Key amongst areas where legislation was proposed were:
Greater consumer protection – A levy would be raised against the banks to pay for a national money advice line and to provide a strengthened fund that would pay out to savers should an institution collapse- The Financial Services Compensation Scheme. All banks will also have to draw up an outline on how they would safely wind up their business should it fail suddenly. They would also have to hold more capital to cover future losses and lending would have to be curbed thanks to a ‘back stop’ rule.
A new council for financial stability – Consisting of the FSA, Treasury and the Bank of England which would be expected to deal with any future crisis or meltdown. This was met with ridicule however by shadow Chancellor George Osborne who insisted that the current tripartite system should have done, and they did not have clear enough lines of responsibility for financial stability. The conservatives would hand the bulk of the power back to the Bank of England and create a separate consumer and markets regulator- the end of the FSA.

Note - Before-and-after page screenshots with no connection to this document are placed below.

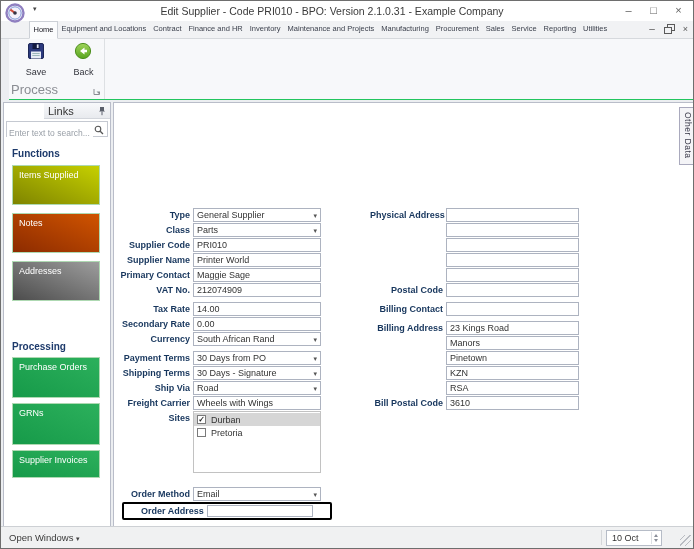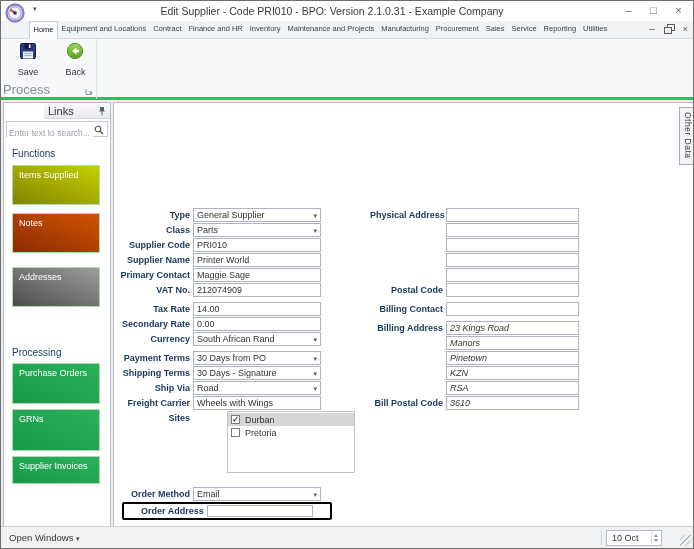--- a/index.html
+++ b/index.html
@@ -22,70 +22,70 @@
   .tab { font-size:7.5px; color:#3c414d; padding:0 3.5px; line-height:16px; white-space:nowrap; }
   .tab.active { background:#fbfcfd; border:1px solid #ccd0d6; border-bottom:1px solid #fbfcfd;
                 color:#16161f; margin-bottom:-1px; }
   .mdi-controls { position:absolute; right:5px; top:22px; display:flex; gap:9px; align-items:center;
                   font-size:10px; color:#5a5a5a; background:#f1f2f4; padding-left:4px; }
   .restore-icon { width:10px; height:9px; position:relative; }
   .restore-icon::before { content:""; position:absolute; left:3px; top:0; width:6px; height:5px; border:1px solid #5a5a5a; }
   .restore-icon::after  { content:""; position:absolute; left:0; top:3px; width:6px; height:5px; border:1px solid #5a5a5a; background:#f1f2f4; }
 
   
-  .ribbon { position:absolute; top:38px; left:0; right:0; height:61px; background:#f7f8fa;
-            border-bottom:3px solid #22c55e; }
+  .ribbon { position:absolute; top:38px; left:8px; right:0; height:61px; background:#f7f8fa;
+            border-bottom:1px solid #22c55e; }
   .rgroup { position:absolute; left:2px; top:0; width:94px; height:60px; border-right:1px solid #dde0e3; }
   .big-btn { display:inline-block; width:36px; margin:3px 0 0 7px; text-align:center; vertical-align:top; }
   .big-btn .bicon { width:18px; height:18px; margin:0 auto; }
   .big-btn .blbl { font-size:9px; color:#33343c; margin-top:3px; }
   .rgroup-label { position:absolute; bottom:2px; left:0; right:12px; text-align:left; font-size:13px; color:#8a8d93; }
   .launcher { position:absolute; right:3px; bottom:3px; width:8px; height:8px; }
 
   
   .sidebar { position:absolute; left:2px; top:101px; width:108px; height:426px; background:#fff;
              border:1px solid #b9bdc9; overflow:hidden; }
   .sb-header { height:16px; background:linear-gradient(#f8f9fb,#e8eaee); border-bottom:1px solid #d3d6dc;
                font-size:11px; color:#333; padding:2px 4px; position:relative;margin-left:40px; }
   .pin-icon { position:absolute; right:4px; top:3px; }
   .sb-search { margin:2px; height:16px; border:1px solid #c5c9d1; position:relative; background:#fff; }
   .sb-search input { border:none; outline:none; width:86px; height:13px; font-size:8.5px; color:#555;
                      padding:1px 2px; font-family:"Liberation Sans", sans-serif; }
   .sb-search input::placeholder { color:#9aa0a8; }
   .mag-icon { position:absolute; right:3px; top:3px; }
-  .sec-heading { font-size:10px; font-weight:normal; color:#1d3a6b; margin:11px 0 0 8px; }
+  .sec-heading { font-size:10px; font-weight:bold; color:#1d3a6b; margin:11px 0 0 8px; }
   .side-btn { width:88px; margin:6px 0 0 8px; border:1px solid #aed9b2; color:#fff; font-size:9px;
               padding:4px 0 0 6px; }
   .grad-olive { background:linear-gradient(to bottom left,#c6d000,#7e8400); }
   .grad-rust  { background:linear-gradient(to bottom left,#d05400,#8c2b00); }
   .grad-gray  { background:linear-gradient(to bottom left,#9d9d9d,#4c4c4c); }
   .grad-green { background:linear-gradient(to bottom left,#2cb05c,#169a49); }
   .h40 { height:40px; } .h42 { height:42px; } .h41 { height:41px; } .h28 { height:28px; }
 
   
   .main { position:absolute; left:112px; top:101px; width:606px; height:426px; background:#fff;
           border:1px solid #b9bdc9; overflow:hidden; }
   .fcol { position:absolute; top:105px; }
   .col-left { left:6px; }
   .col-right { left:256px; }
   .frow { display:flex; margin-bottom:1px; height:14px; }
   .flabel { width:73px; padding-right:3px; text-align:right; font-size:9px; font-weight:bold;
             color:#17365d; line-height:14px; white-space:nowrap; }
   .col-right .flabel { width:76px; }
   .ffield { width:128px; height:14px; border:1px solid #adb3c0; background:#fff; font-size:9px;
             line-height:12px; padding:0 3px; color:#333; position:relative; white-space:nowrap; overflow:hidden; }
-  .col-right .ffield { width:133px;font-style:italic; }
+  .col-right .ffield { width:133px; }
   .ffield .caret { position:absolute; right:3px; top:1px; font-size:7px; color:#555; }
   .spacer4 { height:4px; }
   .listbox { width:128px; height:62px; border:1px solid #c2c2c2; background:#fff; padding-top:1px; }
   .lb-row { display:flex; align-items:center; height:13px; font-size:9px; color:#333; padding-left:3px; }
   .lb-row.selected { background:#d6d6d6; }
   .cbx { width:9px; height:9px; border:1px solid #7a7a7a; background:#fff; font-size:8px; line-height:7px;
          text-align:center; color:#222; margin-right:5px; font-weight:bold; }
-  .sites-row { height:auto; margin-bottom:14px;gap:34px; }
+  .sites-row { height:auto; margin-bottom:14px; }
   .om-row { margin-top:5px; }
   .oa-box { display:flex; border:2px solid #000; border-radius:2px; margin:1px 0 0 2px; width:210px;
             height:18px; padding:0 17px; align-items:center; background:#fff; }
   .oa-box .flabel { width:74px; }
   .oa-box .ffield { height:12px; line-height:10px; }
 
   
   .other-tab { position:absolute; left:678px; top:106px; width:15px; height:58px; background:#f4f4f7;
                border:1px solid #a9a9bd; writing-mode:vertical-rl; font-size:8.5px; color:#3a3a4a;
                padding-top:4px; text-align:left; letter-spacing:0.5px; }
@@ -192,21 +192,21 @@
     <div class="sb-search">
       <input placeholder="Enter text to search..." style="">
       <svg class="mag-icon" width="10" height="10" viewBox="0 0 10 10">
         <circle cx="4" cy="4" r="2.8" fill="none" stroke="#555" stroke-width="1.1"></circle>
         <line x1="6.2" y1="6.2" x2="9" y2="9" stroke="#555" stroke-width="1.3"></line>
       </svg>
     </div>
     <div class="sec-heading">Functions</div>
     <div class="side-btn grad-olive h40">Items Supplied</div>
     <div class="side-btn grad-rust h40" style="margin-top:8px">Notes</div>
-    <div class="side-btn grad-gray h40" style="margin-top:14px">Addresses</div>
+    <div class="side-btn grad-gray h40" style="margin-top:8px">Addresses</div>
     <div class="sec-heading" style="margin-top:40px">Processing</div>
     <div class="side-btn grad-green h41" style="margin-top:5px">Purchase Orders</div>
     <div class="side-btn grad-green h42" style="margin-top:5px">GRNs</div>
     <div class="side-btn grad-green h28" style="margin-top:5px">Supplier Invoices</div>
   </div>
 
   <div class="main">
 
     <div class="fcol col-left">
       <div class="frow">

Greater competition – Darling noted the reduction in the amount of institutions providing financial services and would look to encourage ‘non-banking’ institutions into the market. He also expressed the desirability of mutuals and building societies playing a bigger role in future.
Consumer organizations welcomed the news that the consumer will be more protected in future: “We’re pleased that the government recognises the need to provide a better deal for consumers,” said Which? chief executive Peter Vicary-Smith.
“Warnings about risky products, universally available money guidance and more choice on the High Street will all help to empower consumers in their dealings with the financial world.”
The opposition don’t think that enough has been done to prevent a repeat of the current economic crisis. As well as handing power back to the Bank of England, the conservatives would break up banks which had taxpayer stakes. Darling rejected this, saying it was a ‘simplistic’ solution. Instead, the part-nationalised banks will be returned to the public sector with any proceeds from the sale of taxpayers’ stakes going towards reducing government debt.